How you deal with money depends a lot on your upbringing and cultural influences, which may leave you unhappy with the way you handle it. Good thing that you can change your relationship with money. It requires taking an honest look at yourself, exploring your values, and making new choices. Doing so helps you practice healthy money habits.
Whether you're rich, poor, or somewhere between, "money is never just money, a tool to acquire things and accomplish life goals," says Olivia Mellan, a money coach and psychotherapist in Washington, D.C., who wrote The Secret Language of Money. Money holds power, expresses love, provides independence, and triggers insecurities. It affects nearly every aspect of life.
"Most of us consider whether something is worthwhile or not by how much money is involved," says Jacob Needleman, Ph.D., a philosopher in San Francisco and author of Money and the Meaning of Life. "That sometimes includes people."
When you learn that your best friend inherited the money that bought her that lovely home, you may act differently toward her. And your unemployed brother who can't even hold a minimum-wage job? You hate to admit it, but he embarrasses you. Finally, if you and your husband have one more fight about family finances, you tell yourself, you're going to file for divorce.
"Money is always one of the top two reasons for marital discontent and tension," Mellan says.
Your feelings on money may form as a young child. Parents impart their attitudes about money "often unconsciously, through their emotions and behaviors, and we follow or rebel against them," says Tessler. Our culture also kicks in, flaunting celebrities' wealth and encouraging people to rack up debt.
As a result, you may develop unhealthy behaviors around money. Mellan identifies four basic types:
Spending—you splurge when you're broke.
Hoarding—you deprive yourself when you have plenty.
Worrying—you fret that you'll end up on the street.
"How someone deals with money reveals a great deal about his or her character," says Dr. Needleman. Yet money is so personal, Tessler adds, that most people would rather talk about their sex life than how much they earn and what they do with it.

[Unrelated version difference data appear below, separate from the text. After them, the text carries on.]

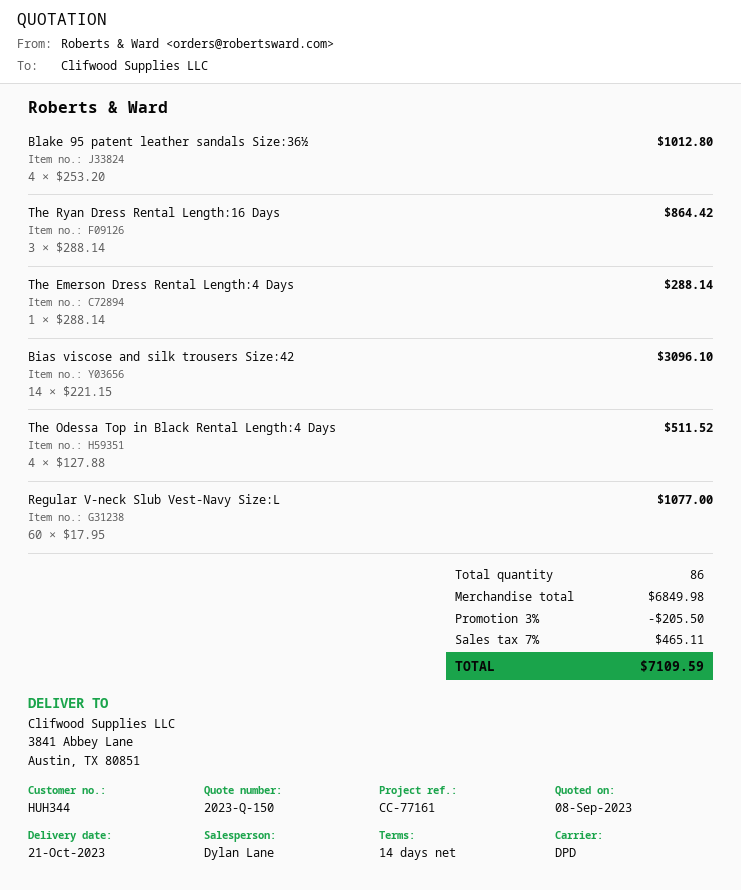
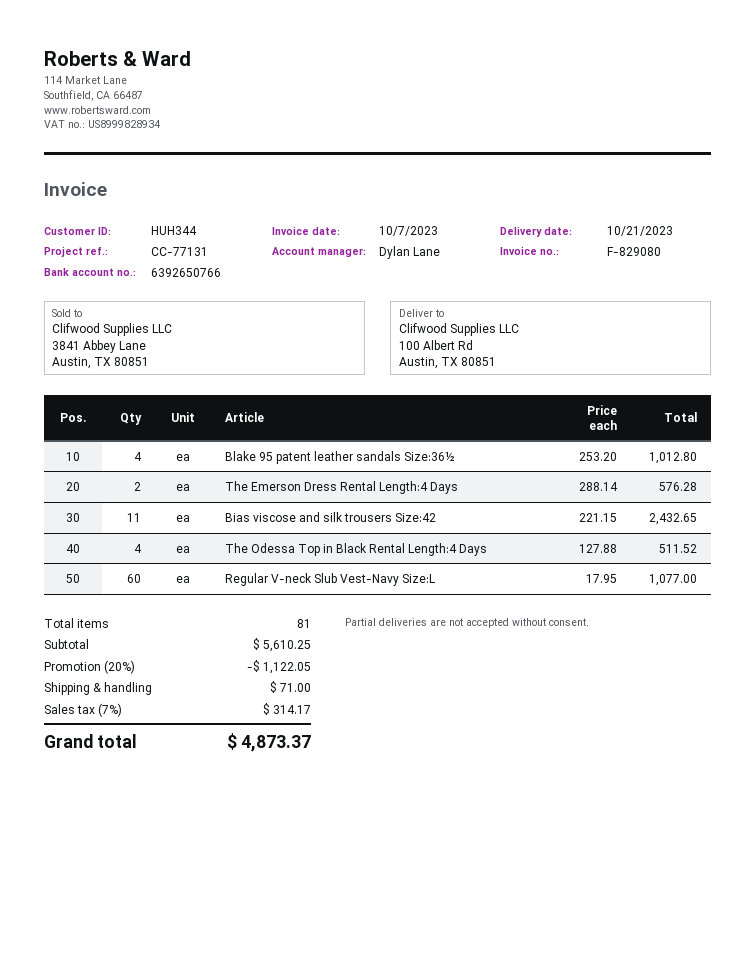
reference: CC-77161 -> CC-77131
ship to: 3841 Abbey Lane, Austin, TX 80851 -> 100 Albert Rd, Austin, TX 80851
The Ryan Dress Rental Length:16 Days: 3 x 288.14 = 864.42 -> none
The Emerson Dress Rental Length:4 Days: 1 x 288.14 = 288.14 -> 2 x 288.14 = 576.28
Bias viscose and silk trousers Size:42: 14 x 221.15 = 3096.10 -> 11 x 221.15 = 2432.65
total quantity: 86 -> 81
subtotal: 6849.98 -> 5610.25
discount: 3% = 205.50 -> 20% = 1122.05
shipping: none -> 71.00
tax: 7% = 465.11 -> 7% = 314.17
total: 7109.59 -> 4873.37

Good money health calls for "a balance with money, which means not ignoring it or giving it too much attention," Tessler says. "Spend based on your needs and values. Give in places that are meaningful to you. Plan and save for whatever dreams you have, and goals you want to accomplish."
In other words, live in the present with an eye to the future. You can't meet your long-term goals without putting some money away, but you can't enjoy short-term pleasures without shelling out a few bucks.
For a healthy relationship with money, examine what it means to you. Compare your values with your actions. Are they aligned? Then, learn to manage your money.
This "results in more clarity around money, intimacy with your emotions concerning it, knowledge about the mechanics of money, ease in working with them, and success in achieving your financial goals," Tessler says.
The positive results ripple out into other areas of your life. And that's something you can't put a dollar value on.